• [Problem description]:
Could you reproduce the lines below from the one with "- Where k2 (g" through the one with "of the pseudo-second-order"? Keep both ends and add nothing.

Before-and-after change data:
──────────

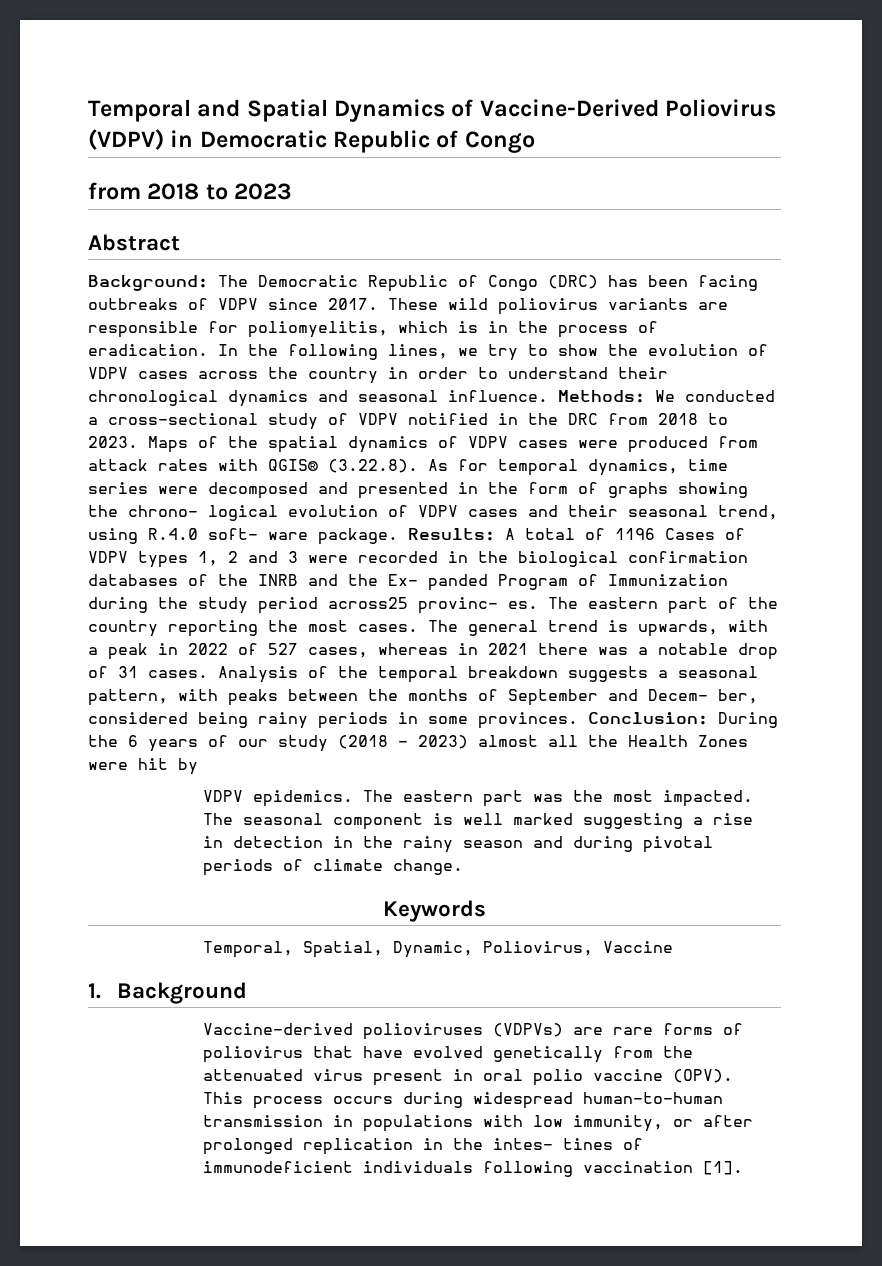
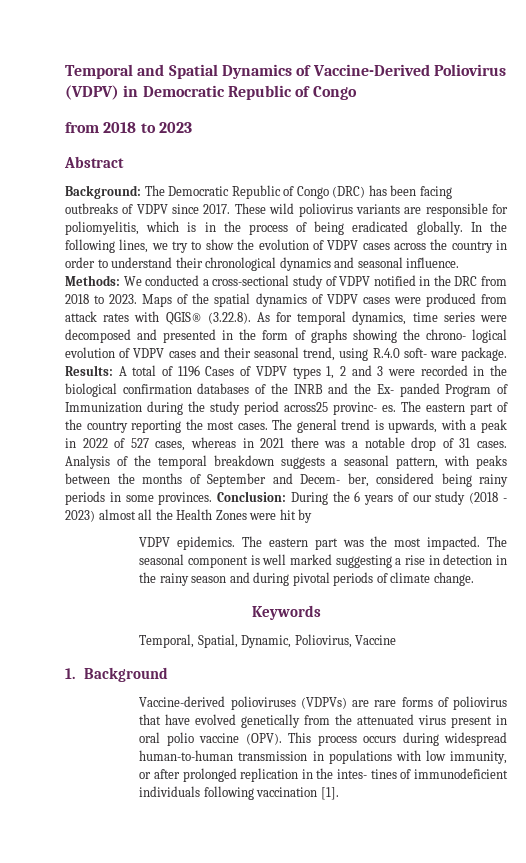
- These wild poliovirus variants are responsible for poliomyelitis, which is in the process of eradication.
+ These wild poliovirus variants are responsible for poliomyelitis, which is in the process of being eradicated globally.

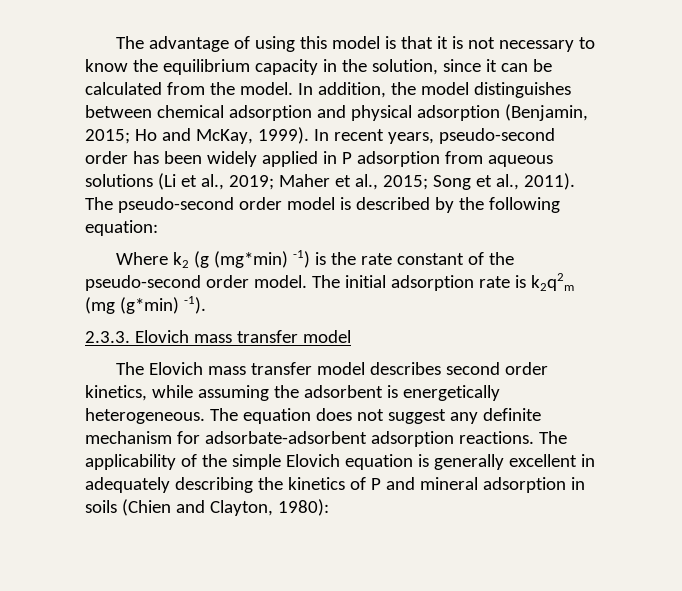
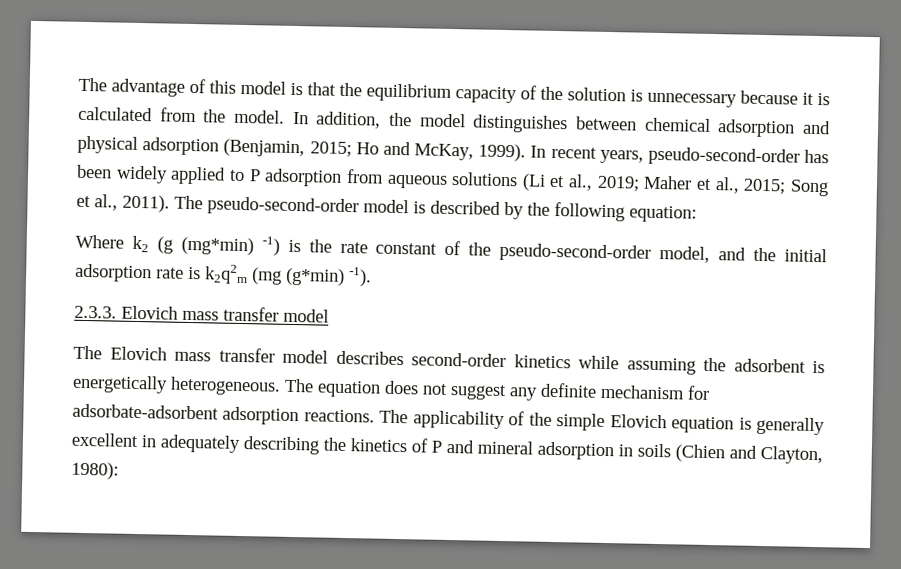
- The advantage of using this model is that it is not necessary to know the equilibrium capacity in the solution, since it can be calculated from the model.
+ The advantage of this model is that the equilibrium capacity of the solution is unnecessary because it is calculated from the model.
- In recent years, pseudo-second order has been widely applied in P adsorption from aqueous solutions (Li et al., 2019; Maher et al., 2015; Song et al., 2011).
+ In recent years, pseudo-second-order has been widely applied to P adsorption from aqueous solutions (Li et al., 2019; Maher et al., 2015; Song et al., 2011).
- The pseudo-second order model is described by the following equation:
+ The pseudo-second-order model is described by the following equation:
- Where k2 (g (mg*min) -1) is the rate constant of the pseudo-second order model. The initial adsorption rate is k2q2m (mg (g*min) -1).
+ Where k2 (g (mg*min) -1) is the rate constant of the pseudo-second-order model, and the initial adsorption rate is k2q2m (mg (g*min) -1).
- The Elovich mass transfer model describes second order kinetics, while assuming the adsorbent is energetically heterogeneous.
+ The Elovich mass transfer model describes second-order kinetics while assuming the adsorbent is energetically heterogeneous.

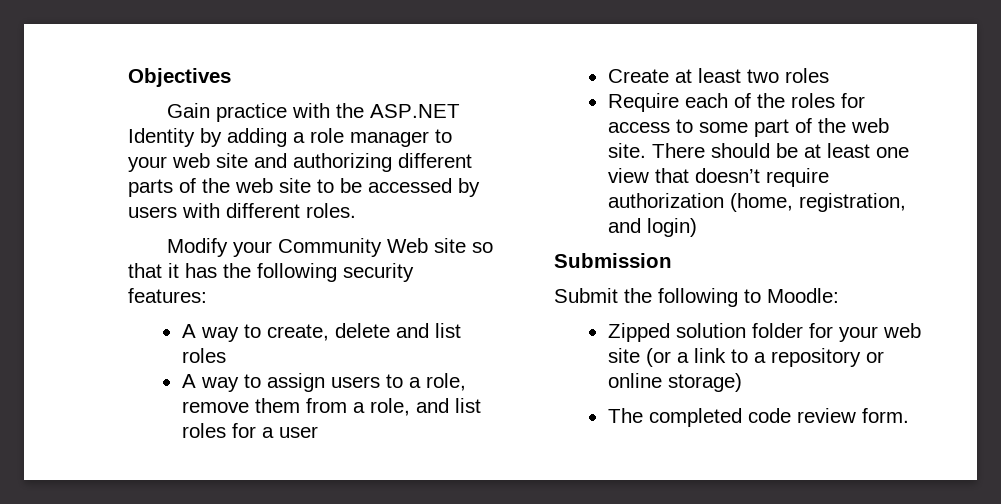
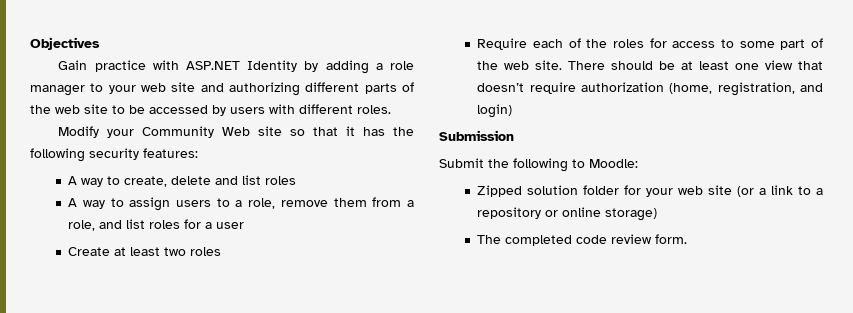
- Gain practice with the ASP.NET Identity by adding a role manager to your web site and authorizing different parts of the web site to be accessed by users with different roles.
+ Gain practice with ASP.NET Identity by adding a role manager to your web site and authorizing different parts of the web site to be accessed by users with different roles.

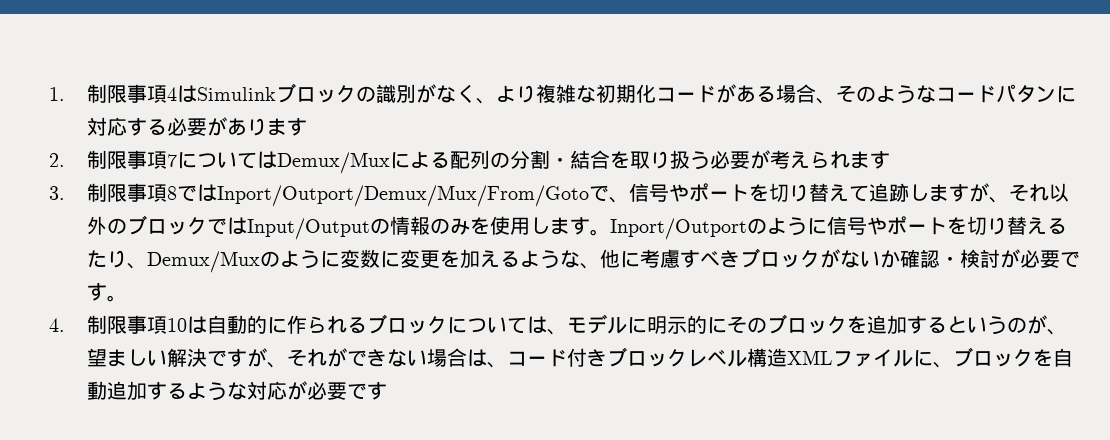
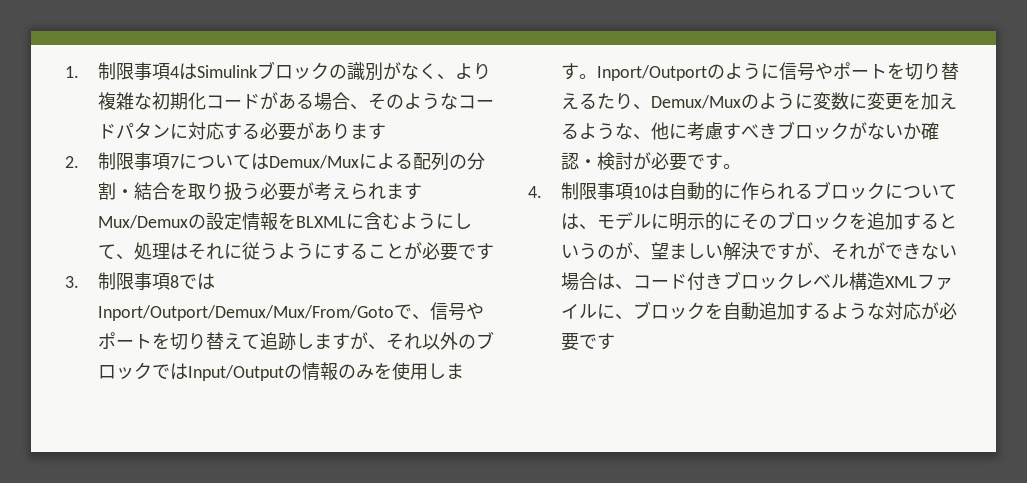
- 2.制限事項7についてはDemux/Muxによる配列の分割・結合を取り扱う必要が考えられます
+ 2.制限事項7についてはDemux/Muxによる配列の分割・結合を取り扱う必要が考えられますMux/Demuxの設定情報をBLXMLに含むようにして、処理はそれに従うようにすることが必要です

──────────

• [Written response]:
- Where k2 (g (mg*min) -1) is the rate constant of the pseudo-second order model. The initial adsorption rate is k2q2m (mg (g*min) -1).
+ Where k2 (g (mg*min) -1) is the rate constant of the pseudo-second-order model, and the initial adsorption rate is k2q2m (mg (g*min) -1).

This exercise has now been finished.